On the right side, the map displays strange characters in place of the Chinese ones because the memory map interprets each byte as a simple ASCII character, but you can see for instance that the ideogram 中 is located at address 0EED79EA and that its code is 4E2D .

The character codes we see here are simply the ones that would be returned by the AscW() function in VBA (more or less).

VBA doesn’t always like Unicode

The thing though, is that VBA considers the outside world to be ANSI, where characters take (generally) 1 byte and strings must be interpreted according to a Code Page that translate the character code into a different visual representation depending on the encoding.

This means that if you are Greek, your system’s code page will be CP737 and you will see Ω (the capital letter Omega) if a string contains the hexadecimal code 97 whereas on a system set for western languages, including English, you will see ù: different representations of the exact same character code.

This nightmare of ANSI encoding made it very hard to pass around strings if you did not know which code page was associated with them. Even worse, this makes it very hard to display strings in multiple languages within the same application.

The Office VBE IDE editor is one such old beast: it only support the input and display of characters in your current system’s Code Page and it will simply display garbage or ? placeholders for any characters it can’t understand.

Fortunately, we’re not really living in an ANSI world any more. Since the days of Windows NT and Windows XP SP2, we’ve been able to use Unicode where each possible character, glyph, symbol has its own code point (things can be quite complicated in Unicode world as well, but that’s the topic for another post).

Unfortunately, VBA still inherits some old habits that just refuse to die: there are times when it will convert your nice Unicode strings to ANSI without telling you.

To make the situation worse, most of the VBA code on the Internet was written by English speakers at a time when Unicode was just being implemented (around 2000).
The result is that even Microsoft’s own examples and Knowledge Base articles still get things wrong and copying these examples blindly will probably make you, your customers and users very unhappy at some point.

To understand this unwanted legacy, and the solutions to avoid these problems, we’ll go through a concrete example.

Message in a box

Let’s study a simple case: display our previous message using the MessageBox Windows API.
The result we want to achieve is this:

Text containing Chinese properly displayed in a message box

Note that in order to display Chinese ideograms, your system must have the proper fonts installed.

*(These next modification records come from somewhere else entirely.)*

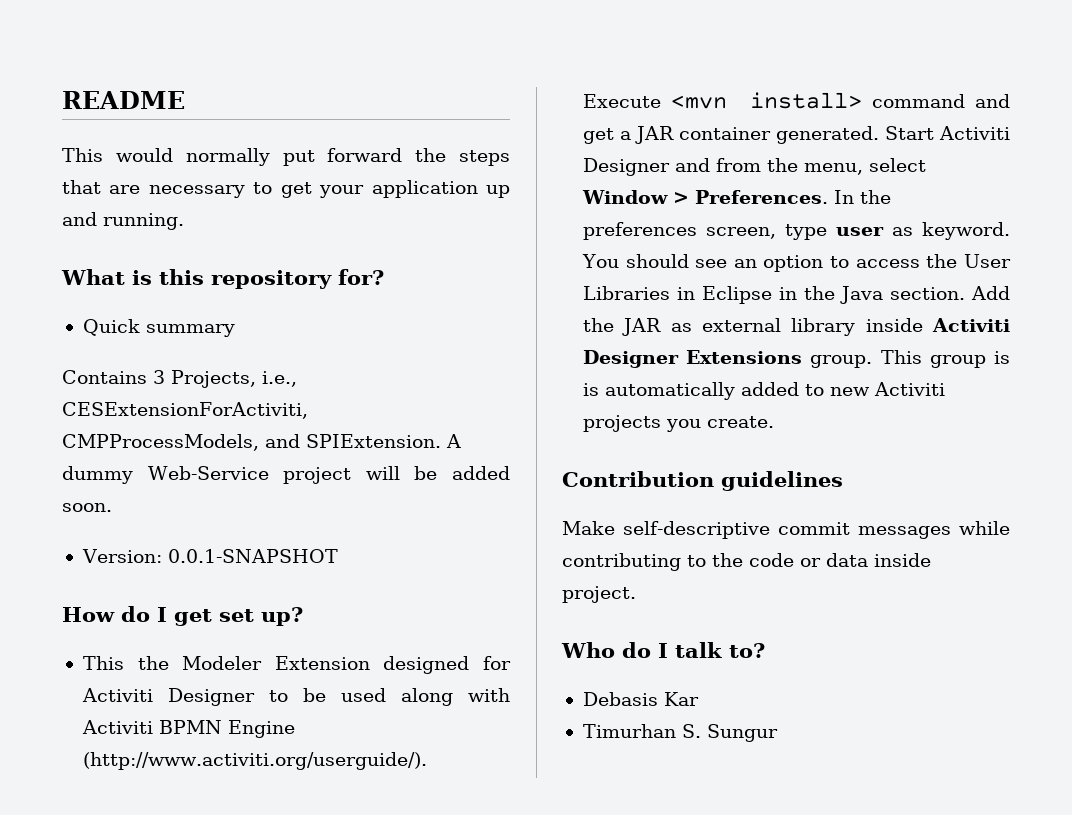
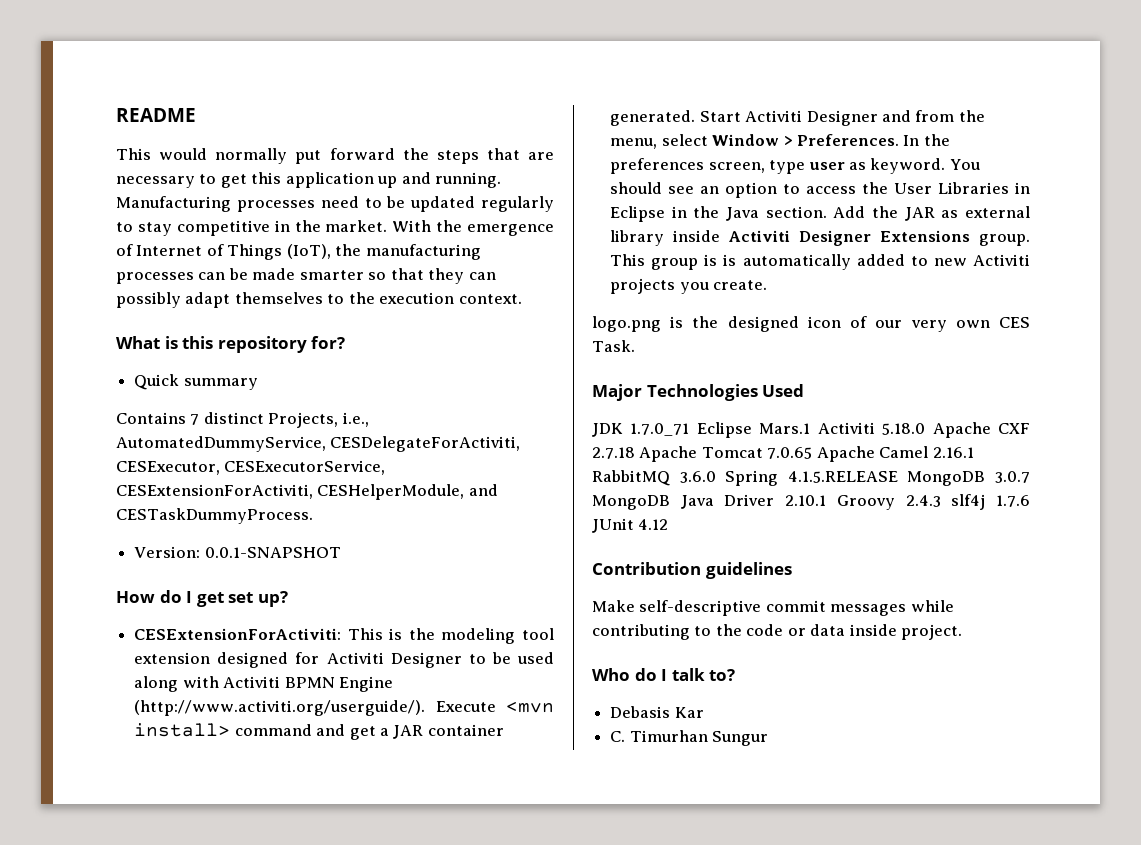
[319,185,365,198] your -> [251,172,282,184] this
(184, 221) none -> [116,196,554,212] [116,220,554,236] [116,244,481,260] [116,268,496,284] [116,292,522,308] Manufacturing processes need to be updated regularly to stay competitive in the market. With the emergence of Internet of Things (IoT), the manufacturing processes can be made smarter so that they can possibly adapt themselves to the execution context.
[153,370,297,388] [62,402,308,419] [62,434,461,451] [62,466,510,484] [62,503,112,512] 3 Projects, i.e., CESExtensionForActiviti, CMPProcessModels, and SPIExtension. A dummy Web-Service project will be added soon. -> [190,412,369,428] [116,436,521,452] [116,460,386,475] [116,484,498,500] [116,508,313,524] 7 distinct Projects, i.e., AutomatedDummyService, CESDelegateForActiviti, CESExecutor, CESExecutorService, CESExtensionForActiviti, CESHelperModule, and CESTaskDummyProcess.
[82,656,370,670] This the Modeler Extension -> [134,628,554,644] [134,652,211,664] CESExtensionForActiviti: This is the modeling tool extension
(774, 422) none -> [592,316,1030,332] [592,340,635,352] [592,384,805,401] [592,422,1030,438] [592,446,974,462] [592,470,1030,486] [592,494,1030,510] [592,518,669,533] // logo.png is the designed icon of our very own CES Task. // Major Technologies Used // JDK 1.7.0_71 Eclipse Mars.1 Activiti 5.18.0 Apache CXF 2.7.18 Apache Tomcat 7.0.65 Apache Camel 2.16.1 RabbitMQ 3.6.0 Spring 4.1.5.RELEASE MongoDB 3.0.7 MongoDB Java Driver 2.10.1 Groovy 2.4.3 slf4j 1.7.6 JUnit 4.12
[582,724,701,738] Timurhan S. -> [610,730,708,742] C. Timurhan

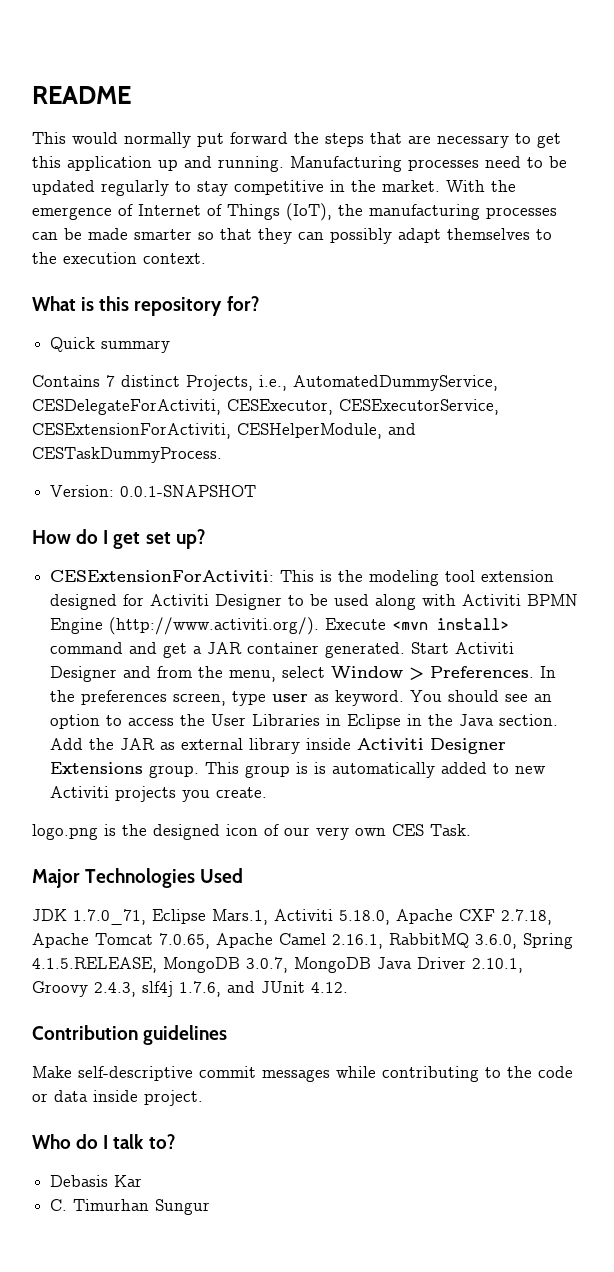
[134,700,426,716] (http://www.activiti.org/userguide/). -> [109,617,320,635] (http://www.activiti.org/).
[630,422,926,438] 1.7.0_71 Eclipse Mars.1 Activiti 5.18.0 -> [73,909,390,925] 1.7.0_71, Eclipse Mars.1, Activiti 5.18.0,
[592,447,635,459] 2.7.18 -> [501,909,552,925] 2.7.18,
[767,447,813,459] 7.0.65 -> [159,933,210,949] 7.0.65,
[932,447,974,458] [592,470,1030,486] [592,494,1030,510] [592,518,669,533] 2.16.1 RabbitMQ 3.6.0 Spring 4.1.5.RELEASE MongoDB 3.0.7 MongoDB Java Driver 2.10.1 Groovy 2.4.3 slf4j 1.7.6 JUnit 4.12 -> [332,933,573,949] [32,957,523,973] [32,981,348,997] 2.16.1, RabbitMQ 3.6.0, Spring 4.1.5.RELEASE, MongoDB 3.0.7, MongoDB Java Driver 2.10.1, Groovy 2.4.3, slf4j 1.7.6, and JUnit 4.12.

If not, you’ll end up with little boxes where the glyphs should be displayed.

What we are talking about here is not limited to Asian languages though: it concerns all languages, including English if you ever include any symbols that’s outside of extended ASCII, like the Euro €, mathematical symbols, words in other alphabets like Greek, phonetics, accents, even Emoji (emoticon) symbols.

First attempt: `MessageBoxA`

OK, let’s go through the motions and try to use the MessageBox API.

Let’s first make a proper declaration that will work with all versions of Office:

#If VBA7 Then
    Public Declare PtrSafe Function MessageBoxA Lib "user32" _
        (ByVal hwnd As LongPtr, _
         ByVal lpText As String, _
         ByVal lpCaption As String, _
         ByVal wType As Long) As Long
#Else
    Public Declare Function MessageBoxA Lib "user32" _
        (ByVal hwnd As Long, _
         ByVal lpText As String, _
         ByVal lpCaption As String, _
         ByVal wType As Long) As Long
#End If

Now, let’s try to display the message box with our text.

Dim s As String
s = GetUnicodeString()
MessageBoxA 0, s, "test", 0

The GetUnicodeString() function simply returns a string containing the text we want to display. It uses a function UnEscStr() from a previous article to convert escaped Unicode sequences into actual characters.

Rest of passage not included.